Di adiós (o hasta luego) al dolor menstrual



El dolor menstrual es uno de los problemas más frecuentes entre las mujeres en edad fértil, llegando incluso a condicionar el desarrollo de su rutina diaria cuando alcanza niveles extremos. 

¿Cuál es el origen del dolor?
En realidad, el dolor menstrual en general no está asociado a ninguna patología ginecológica determinada. Se trata del resultado de la natural contracción experimentada por las paredes del útero en el proceso de expulsión de los fluidos menstruales. El endometrio, preparado para alojar al óvulo en una hipotética fecundación, se desprende del útero para dar inicio de nuevo al ciclo fértil femenino.  Solo en ciertos casos -como en la llamada dismenorrea secundaria- la molestia experimentada está provocada por una anomalía en el exterior de la matriz. 

¿Cómo paliar los dolores menstruales?
La mayoría de las mujeres que los padecen suelen recurrir a la automedicación. Son muchas las que echan mano de su botiquín casero para buscar en ellos remedios caseros que les ayuden a sobrellevar las molestias. Los compuestos con paracetamol suelen ser un recurso útil, así como el ibuprofeno en sus múltiples acepciones. De hecho, los antiinflamatorios no esteroideos actúan directamente sobre la fuente del dolor, mientras que los analgésicos de acción central tienden a inhibir el dolor a nivel cerebral. Si ninguno de los tratamientos es eficaz y el cuadro es severo, el especialista siempre puede recetar anticonceptivos orales. Al regular la ovulación, se conseguiría controlar la producción de prostaglandinas, sustancias que intervienen en el proceso de expulsión del contenido menstrual. 

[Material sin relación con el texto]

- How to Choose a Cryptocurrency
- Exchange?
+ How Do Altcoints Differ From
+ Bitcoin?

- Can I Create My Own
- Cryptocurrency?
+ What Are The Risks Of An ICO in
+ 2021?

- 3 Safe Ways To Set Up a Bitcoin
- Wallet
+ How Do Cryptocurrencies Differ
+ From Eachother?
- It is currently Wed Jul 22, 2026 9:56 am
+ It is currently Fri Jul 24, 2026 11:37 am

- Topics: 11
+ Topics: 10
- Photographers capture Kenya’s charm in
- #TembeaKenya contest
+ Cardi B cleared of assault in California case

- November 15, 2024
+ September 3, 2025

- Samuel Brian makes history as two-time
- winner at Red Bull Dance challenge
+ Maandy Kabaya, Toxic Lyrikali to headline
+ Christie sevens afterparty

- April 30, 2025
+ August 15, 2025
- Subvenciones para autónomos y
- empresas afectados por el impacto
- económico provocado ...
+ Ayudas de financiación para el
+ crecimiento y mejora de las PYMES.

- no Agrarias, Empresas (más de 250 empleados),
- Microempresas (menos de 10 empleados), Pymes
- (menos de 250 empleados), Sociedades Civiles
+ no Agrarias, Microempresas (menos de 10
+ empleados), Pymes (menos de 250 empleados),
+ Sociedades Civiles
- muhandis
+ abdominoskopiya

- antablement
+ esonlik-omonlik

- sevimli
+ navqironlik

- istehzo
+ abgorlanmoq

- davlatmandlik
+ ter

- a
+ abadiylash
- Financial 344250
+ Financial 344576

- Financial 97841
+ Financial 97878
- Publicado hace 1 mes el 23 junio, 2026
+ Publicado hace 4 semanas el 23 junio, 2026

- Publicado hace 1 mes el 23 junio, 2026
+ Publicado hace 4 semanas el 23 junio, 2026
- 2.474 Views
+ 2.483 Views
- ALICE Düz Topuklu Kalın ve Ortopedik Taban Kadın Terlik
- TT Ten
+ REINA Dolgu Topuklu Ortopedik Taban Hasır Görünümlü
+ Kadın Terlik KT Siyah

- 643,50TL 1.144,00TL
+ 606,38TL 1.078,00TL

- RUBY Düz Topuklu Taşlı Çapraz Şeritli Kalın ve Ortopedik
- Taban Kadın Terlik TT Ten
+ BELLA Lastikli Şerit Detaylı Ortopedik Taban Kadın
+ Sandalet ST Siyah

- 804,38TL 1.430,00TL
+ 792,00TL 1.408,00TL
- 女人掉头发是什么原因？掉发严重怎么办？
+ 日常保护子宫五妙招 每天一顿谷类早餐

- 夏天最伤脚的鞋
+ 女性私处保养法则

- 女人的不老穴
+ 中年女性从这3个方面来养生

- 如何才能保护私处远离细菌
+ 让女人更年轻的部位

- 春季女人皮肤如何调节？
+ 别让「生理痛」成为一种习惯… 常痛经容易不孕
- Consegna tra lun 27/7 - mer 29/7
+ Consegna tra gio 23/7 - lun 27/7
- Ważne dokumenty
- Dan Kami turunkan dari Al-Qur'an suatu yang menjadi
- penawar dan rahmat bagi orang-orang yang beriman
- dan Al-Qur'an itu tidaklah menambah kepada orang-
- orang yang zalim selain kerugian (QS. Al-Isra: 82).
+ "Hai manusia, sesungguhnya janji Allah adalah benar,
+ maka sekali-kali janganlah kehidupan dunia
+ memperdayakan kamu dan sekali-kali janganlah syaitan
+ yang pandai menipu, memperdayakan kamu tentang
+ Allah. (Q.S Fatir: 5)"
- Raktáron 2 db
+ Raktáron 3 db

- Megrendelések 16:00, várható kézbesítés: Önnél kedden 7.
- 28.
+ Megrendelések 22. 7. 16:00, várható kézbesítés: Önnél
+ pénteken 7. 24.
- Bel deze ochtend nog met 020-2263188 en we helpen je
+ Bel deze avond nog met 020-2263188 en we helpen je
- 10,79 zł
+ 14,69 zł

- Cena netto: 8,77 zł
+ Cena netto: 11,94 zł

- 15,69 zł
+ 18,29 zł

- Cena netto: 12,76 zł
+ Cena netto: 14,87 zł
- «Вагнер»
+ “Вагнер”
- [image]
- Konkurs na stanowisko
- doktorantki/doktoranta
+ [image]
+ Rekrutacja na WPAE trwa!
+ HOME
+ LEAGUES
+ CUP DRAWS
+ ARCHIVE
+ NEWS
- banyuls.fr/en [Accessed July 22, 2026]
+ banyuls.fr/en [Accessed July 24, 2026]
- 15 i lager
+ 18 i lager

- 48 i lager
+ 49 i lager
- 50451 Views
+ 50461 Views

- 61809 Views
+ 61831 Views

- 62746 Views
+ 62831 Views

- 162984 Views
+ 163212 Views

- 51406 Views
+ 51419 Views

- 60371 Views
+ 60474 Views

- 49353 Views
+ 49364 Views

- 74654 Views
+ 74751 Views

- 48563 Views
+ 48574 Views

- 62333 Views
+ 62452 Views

¿Existen alternativas a los fármacos?
Además de la oferta farmacológica, existen algunos remedios naturales de los que echar mano en caso de sufrir de dolores menstruales más o menos leves. La acupuntura o la acupresión tienen efectos muy positivos, al mejorar el nivel de relajación de la paciente. Sin embargo, no constituyen una solución en sí y deben combinarse con otras estrategias complementarias. Una dieta equilibrada es clave, basada en la ingesta de vegetales (tal y como recomienda el Physicians Committee for Responsible Medicine) y controlando el nivel de grasas. El ejercicio físico incide positivamente en la distensión de los músculos, disminuyendo los cólicos uterinos. Para las amantes de las infusiones y tisanas, siempre es recomendable recurrir a los efectos balsámicos de la manzanilla o la valeriana, reputados relajantes naturales. 

El estrés, potenciador del dolor menstrual
Diversos estudios coinciden al señalar el estrés al que se ve sometida la mujer actual en su rutina diaria como uno de los factores de mayor incidencia en el incremento de los niveles de dolor menstrual. Los estimulantes como el café o la nicotina juegan también un papel importante.